*Problem to solve*. Report back the lines in this listing that carry the string "html".

*Input for this task*.
_____
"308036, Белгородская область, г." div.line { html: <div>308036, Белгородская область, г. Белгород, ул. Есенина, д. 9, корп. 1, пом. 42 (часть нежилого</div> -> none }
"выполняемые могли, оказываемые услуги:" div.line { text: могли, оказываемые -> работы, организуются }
_____
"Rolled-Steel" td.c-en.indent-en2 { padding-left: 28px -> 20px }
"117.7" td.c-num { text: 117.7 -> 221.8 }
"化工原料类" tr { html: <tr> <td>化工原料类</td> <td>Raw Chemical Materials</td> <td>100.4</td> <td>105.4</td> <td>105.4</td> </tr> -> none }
_____
*Written solution*.
"308036, Белгородская область, г." div.line { html: <div>308036, Белгородская область, г. Белгород, ул. Есенина, д. 9, корп. 1, пом. 42 (часть нежилого</div> -> none }
"化工原料类" tr { html: <tr> <td>化工原料类</td> <td>Raw Chemical Materials</td> <td>100.4</td> <td>105.4</td> <td>105.4</td> </tr> -> none }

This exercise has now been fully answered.